Copy the data below exactly. Any pictures in it should be omitted.

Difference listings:
—————

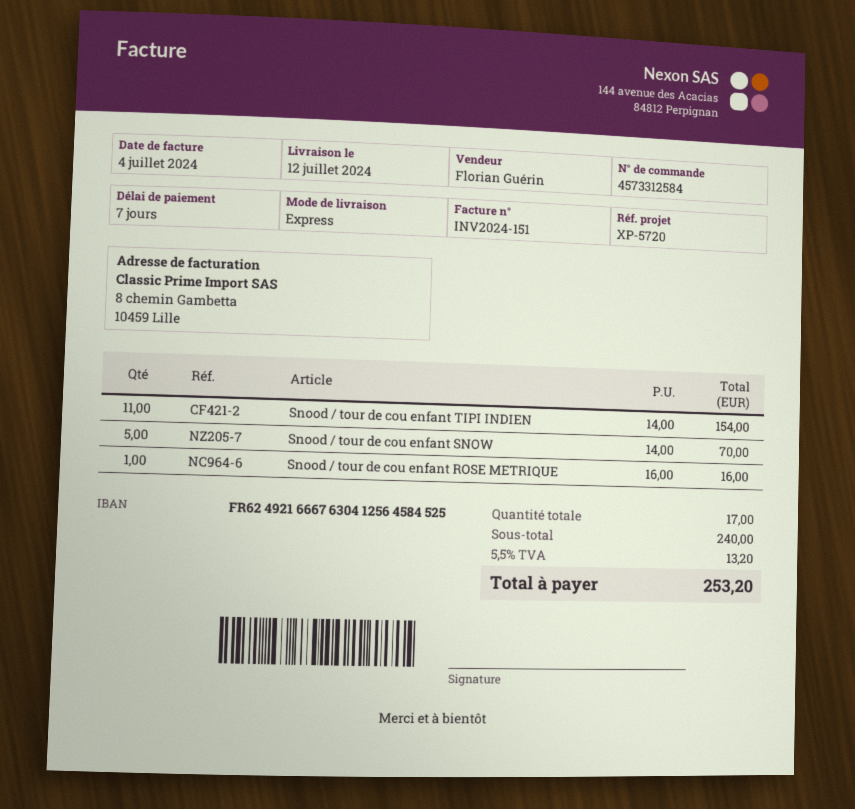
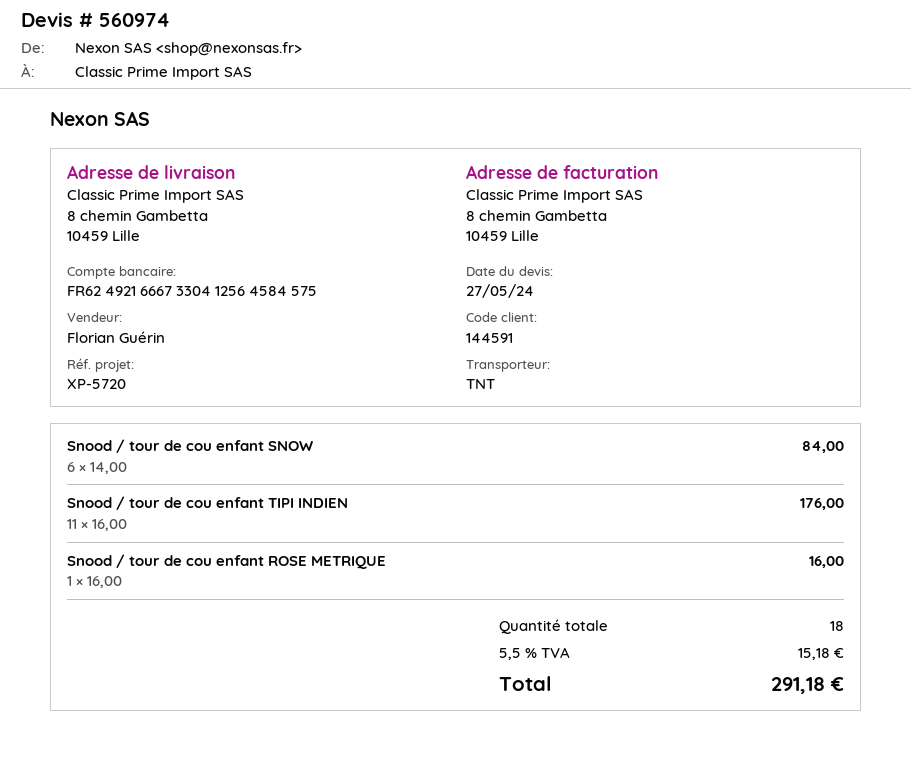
bank account: FR6249216667630412564584525 -> FR6249216667330412564584575
shipping method: express -> TNT
Snood / tour de cou enfant TIPI INDIEN: 11 x 14.00 = 154.00 -> 11 x 16.00 = 176.00
Snood / tour de cou enfant SNOW: 5 x 14.00 = 70.00 -> 6 x 14.00 = 84.00
total quantity: 17 -> 18
tax: 5.5% = 13.20 -> 5.5% = 15.18
total: 253.20 -> 291.18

—————

◆ **Answer section**:
bank account: FR6249216667630412564584525 -> FR6249216667330412564584575
shipping method: express -> TNT
Snood / tour de cou enfant TIPI INDIEN: 11 x 14.00 = 154.00 -> 11 x 16.00 = 176.00
Snood / tour de cou enfant SNOW: 5 x 14.00 = 70.00 -> 6 x 14.00 = 84.00
total quantity: 17 -> 18
tax: 5.5% = 13.20 -> 5.5% = 15.18
total: 253.20 -> 291.18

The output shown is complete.